L'obtention de ce niveau de production élevé, comparé à la moyenne départementale holstein de 7 400 litres/VL, passe par la qualité de l'herbe récoltée. Car pour des questions de main-d'oeuvre et de défaut de portance des terres argileuses groupées autour des bâtiments, l'accès au pâturage se limite à 3 ha, soit 3 à 4 kg d'herbe pendant un mois et demi au printemps. Ensuite, la sécheresse estivale limite le prolongement de la période de pâturage, comme elle pénalise la fauche des regains. Cependant, les sols calcaires permettent d'implanter des mélanges luzerne-dactyle plus résistants sous ces latitudes. « Les ray-grass et trèfles sont intéressants en première coupe et pour faire pâturer les brebis à l'automne, mais je ne peux pas miser dessus pour les regains, rappelle David. Les luzernes sont là pour assurer deux coupes au minimum, exceptionnellement quatre : la première coupe est ensilée et les suivantes sont fanées. Si la première coupe s'avère insuffisante, j'ensile une part d'orge au stade laiteux-pâteux du grain.
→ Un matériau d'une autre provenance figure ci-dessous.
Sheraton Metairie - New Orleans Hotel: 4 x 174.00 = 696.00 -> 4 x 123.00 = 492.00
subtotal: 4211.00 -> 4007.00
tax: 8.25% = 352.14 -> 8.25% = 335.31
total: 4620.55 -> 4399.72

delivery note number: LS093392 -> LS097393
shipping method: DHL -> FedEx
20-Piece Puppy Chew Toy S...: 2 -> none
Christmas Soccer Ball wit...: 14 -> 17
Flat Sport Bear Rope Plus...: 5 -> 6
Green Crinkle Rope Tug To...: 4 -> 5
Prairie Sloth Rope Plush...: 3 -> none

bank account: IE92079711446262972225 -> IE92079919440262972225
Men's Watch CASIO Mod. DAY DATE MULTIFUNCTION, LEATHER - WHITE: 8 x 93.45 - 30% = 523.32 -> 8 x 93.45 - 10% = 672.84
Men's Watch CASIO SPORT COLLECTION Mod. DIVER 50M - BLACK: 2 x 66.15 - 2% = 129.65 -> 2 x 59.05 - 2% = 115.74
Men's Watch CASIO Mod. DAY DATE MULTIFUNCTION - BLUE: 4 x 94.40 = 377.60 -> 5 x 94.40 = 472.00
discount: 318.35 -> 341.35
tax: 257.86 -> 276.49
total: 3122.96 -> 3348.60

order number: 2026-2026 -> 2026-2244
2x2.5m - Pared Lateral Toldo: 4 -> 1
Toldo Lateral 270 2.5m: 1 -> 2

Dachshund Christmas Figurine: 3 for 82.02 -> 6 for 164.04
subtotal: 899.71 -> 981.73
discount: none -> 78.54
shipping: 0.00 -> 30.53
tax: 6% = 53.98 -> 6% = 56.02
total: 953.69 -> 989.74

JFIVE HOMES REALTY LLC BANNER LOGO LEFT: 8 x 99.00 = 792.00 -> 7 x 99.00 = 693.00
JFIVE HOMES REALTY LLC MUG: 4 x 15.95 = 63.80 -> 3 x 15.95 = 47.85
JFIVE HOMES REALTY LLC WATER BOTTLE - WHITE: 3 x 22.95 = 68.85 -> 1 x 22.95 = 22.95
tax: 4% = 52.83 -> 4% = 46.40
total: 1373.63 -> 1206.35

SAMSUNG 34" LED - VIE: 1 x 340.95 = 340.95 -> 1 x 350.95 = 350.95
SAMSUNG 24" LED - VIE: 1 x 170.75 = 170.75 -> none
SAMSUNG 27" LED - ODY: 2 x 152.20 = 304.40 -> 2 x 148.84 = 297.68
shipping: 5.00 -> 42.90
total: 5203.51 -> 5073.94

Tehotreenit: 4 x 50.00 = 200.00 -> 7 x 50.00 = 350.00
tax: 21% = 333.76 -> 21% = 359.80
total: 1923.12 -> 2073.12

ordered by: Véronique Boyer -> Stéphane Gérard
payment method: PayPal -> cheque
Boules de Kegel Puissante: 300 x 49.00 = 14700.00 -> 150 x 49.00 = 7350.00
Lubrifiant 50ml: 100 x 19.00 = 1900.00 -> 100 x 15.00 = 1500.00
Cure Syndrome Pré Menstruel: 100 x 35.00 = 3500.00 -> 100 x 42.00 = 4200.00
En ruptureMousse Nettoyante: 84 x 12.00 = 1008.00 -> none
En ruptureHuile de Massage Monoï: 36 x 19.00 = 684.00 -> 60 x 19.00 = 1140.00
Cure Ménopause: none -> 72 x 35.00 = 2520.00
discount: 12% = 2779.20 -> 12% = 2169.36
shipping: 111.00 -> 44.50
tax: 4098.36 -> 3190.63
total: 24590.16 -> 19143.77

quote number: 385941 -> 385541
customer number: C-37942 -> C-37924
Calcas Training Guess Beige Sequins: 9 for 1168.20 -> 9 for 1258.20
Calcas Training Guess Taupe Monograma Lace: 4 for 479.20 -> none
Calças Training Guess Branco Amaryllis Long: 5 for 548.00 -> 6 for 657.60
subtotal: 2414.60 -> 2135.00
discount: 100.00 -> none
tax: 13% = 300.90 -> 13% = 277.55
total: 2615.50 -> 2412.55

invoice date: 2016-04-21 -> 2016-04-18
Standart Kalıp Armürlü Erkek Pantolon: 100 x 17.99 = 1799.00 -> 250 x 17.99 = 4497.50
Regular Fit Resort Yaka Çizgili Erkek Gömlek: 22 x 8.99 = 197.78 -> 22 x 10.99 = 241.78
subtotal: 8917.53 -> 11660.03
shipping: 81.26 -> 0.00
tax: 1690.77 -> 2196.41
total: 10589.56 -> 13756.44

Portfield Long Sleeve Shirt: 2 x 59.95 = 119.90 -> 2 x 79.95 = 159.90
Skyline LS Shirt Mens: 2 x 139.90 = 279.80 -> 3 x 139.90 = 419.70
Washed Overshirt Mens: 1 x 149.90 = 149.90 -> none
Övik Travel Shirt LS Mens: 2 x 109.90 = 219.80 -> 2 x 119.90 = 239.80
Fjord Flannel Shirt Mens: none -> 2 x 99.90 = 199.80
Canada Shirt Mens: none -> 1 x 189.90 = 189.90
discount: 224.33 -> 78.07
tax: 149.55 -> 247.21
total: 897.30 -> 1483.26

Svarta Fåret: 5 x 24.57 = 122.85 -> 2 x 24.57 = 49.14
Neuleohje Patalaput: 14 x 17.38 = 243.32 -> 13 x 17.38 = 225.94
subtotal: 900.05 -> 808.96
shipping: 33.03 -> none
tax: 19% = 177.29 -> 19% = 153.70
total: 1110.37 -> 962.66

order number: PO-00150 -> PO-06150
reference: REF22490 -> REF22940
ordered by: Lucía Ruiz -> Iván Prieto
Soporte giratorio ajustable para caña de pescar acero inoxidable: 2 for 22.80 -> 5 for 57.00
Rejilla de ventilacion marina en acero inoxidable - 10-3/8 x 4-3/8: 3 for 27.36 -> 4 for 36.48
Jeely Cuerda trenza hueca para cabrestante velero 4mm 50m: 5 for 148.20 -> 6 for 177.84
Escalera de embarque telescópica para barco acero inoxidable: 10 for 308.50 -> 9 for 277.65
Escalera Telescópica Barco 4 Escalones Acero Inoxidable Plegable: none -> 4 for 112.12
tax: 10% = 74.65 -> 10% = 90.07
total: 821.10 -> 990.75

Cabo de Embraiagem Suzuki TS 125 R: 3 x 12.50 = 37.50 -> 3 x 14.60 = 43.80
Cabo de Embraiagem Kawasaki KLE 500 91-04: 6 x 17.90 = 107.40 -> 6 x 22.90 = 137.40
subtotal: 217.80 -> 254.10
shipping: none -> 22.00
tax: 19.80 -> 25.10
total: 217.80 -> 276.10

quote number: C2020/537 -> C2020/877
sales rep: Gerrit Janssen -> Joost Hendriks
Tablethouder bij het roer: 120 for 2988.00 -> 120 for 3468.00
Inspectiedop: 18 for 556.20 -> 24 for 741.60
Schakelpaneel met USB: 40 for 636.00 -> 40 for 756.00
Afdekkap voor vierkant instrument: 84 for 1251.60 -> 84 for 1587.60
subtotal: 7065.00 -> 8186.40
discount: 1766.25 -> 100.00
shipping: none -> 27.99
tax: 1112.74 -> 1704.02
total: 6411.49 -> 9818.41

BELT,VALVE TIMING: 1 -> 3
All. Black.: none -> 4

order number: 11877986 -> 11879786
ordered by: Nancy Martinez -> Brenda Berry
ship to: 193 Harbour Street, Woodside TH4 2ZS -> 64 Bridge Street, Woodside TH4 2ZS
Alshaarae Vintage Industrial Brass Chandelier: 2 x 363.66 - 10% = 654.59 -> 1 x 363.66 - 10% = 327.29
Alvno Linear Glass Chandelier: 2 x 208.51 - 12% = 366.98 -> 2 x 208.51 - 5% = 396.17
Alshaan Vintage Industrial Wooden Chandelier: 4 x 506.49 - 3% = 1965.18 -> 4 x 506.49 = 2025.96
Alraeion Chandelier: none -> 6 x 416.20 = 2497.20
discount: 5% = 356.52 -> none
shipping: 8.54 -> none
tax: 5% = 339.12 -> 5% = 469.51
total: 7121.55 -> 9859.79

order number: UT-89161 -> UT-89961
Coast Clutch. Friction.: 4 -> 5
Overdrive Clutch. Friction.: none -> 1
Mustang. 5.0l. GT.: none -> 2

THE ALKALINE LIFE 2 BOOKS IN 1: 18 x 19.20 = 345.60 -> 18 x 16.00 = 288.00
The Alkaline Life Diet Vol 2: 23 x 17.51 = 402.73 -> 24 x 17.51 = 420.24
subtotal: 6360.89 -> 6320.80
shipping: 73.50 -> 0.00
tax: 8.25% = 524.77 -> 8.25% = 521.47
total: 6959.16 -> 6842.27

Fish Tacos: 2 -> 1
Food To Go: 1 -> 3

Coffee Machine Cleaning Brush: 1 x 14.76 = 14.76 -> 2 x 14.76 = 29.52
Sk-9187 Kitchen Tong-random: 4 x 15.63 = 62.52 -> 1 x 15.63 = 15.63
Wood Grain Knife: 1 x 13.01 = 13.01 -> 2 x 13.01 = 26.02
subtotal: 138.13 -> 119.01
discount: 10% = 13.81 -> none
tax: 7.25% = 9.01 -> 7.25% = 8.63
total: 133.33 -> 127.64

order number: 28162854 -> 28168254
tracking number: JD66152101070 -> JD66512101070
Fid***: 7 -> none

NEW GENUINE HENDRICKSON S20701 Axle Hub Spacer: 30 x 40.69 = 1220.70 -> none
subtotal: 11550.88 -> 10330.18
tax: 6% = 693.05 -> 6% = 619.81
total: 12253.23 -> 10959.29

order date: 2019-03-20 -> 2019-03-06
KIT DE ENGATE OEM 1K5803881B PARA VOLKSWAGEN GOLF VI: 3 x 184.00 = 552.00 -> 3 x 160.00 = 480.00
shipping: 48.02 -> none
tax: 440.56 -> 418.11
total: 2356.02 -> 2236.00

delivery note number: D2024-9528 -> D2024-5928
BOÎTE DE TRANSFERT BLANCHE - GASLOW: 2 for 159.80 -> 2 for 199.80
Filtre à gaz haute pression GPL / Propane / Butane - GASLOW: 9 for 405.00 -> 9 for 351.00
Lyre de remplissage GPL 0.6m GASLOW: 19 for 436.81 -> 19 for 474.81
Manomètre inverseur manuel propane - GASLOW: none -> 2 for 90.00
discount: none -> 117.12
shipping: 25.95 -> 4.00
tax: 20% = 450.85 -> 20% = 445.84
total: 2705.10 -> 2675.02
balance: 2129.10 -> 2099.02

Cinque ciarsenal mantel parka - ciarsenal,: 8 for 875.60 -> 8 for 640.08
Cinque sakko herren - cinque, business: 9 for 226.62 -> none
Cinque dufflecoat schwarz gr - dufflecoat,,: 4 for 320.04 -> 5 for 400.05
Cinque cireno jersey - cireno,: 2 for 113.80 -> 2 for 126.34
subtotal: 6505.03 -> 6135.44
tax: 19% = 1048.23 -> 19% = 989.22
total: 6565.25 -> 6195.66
Le rapport grain/paille de l'orge d'hiver permet ainsi d'obtenir un fourrage riche en énergie (NDLR : jusqu'à 0,9 UF selon la chambre d'agriculture) et en fibres efficaces, très complémentaire de l'herbe. »
Dans ce système, la qualité de la première coupe est donc primordiale. Elle repose sur une fauche précoce, dès le 10 mai pour les ray-grass hybride-trèfle violet, dix à quinze jours plus tard pour les luzernes et dactyles, et un taux de matière sèche de 40 à 45 %. Pour bien conserver ce fourrage riche en matière sèche, sans risquer le développement de spores butyriques, il est stocké en boudin plastique dans le cadre d'un chantier réalisé en Cuma (voir encadré).
« SANS L'ICHN, PAS DE VIABILITÉ POUR LE LAIT STANDARD »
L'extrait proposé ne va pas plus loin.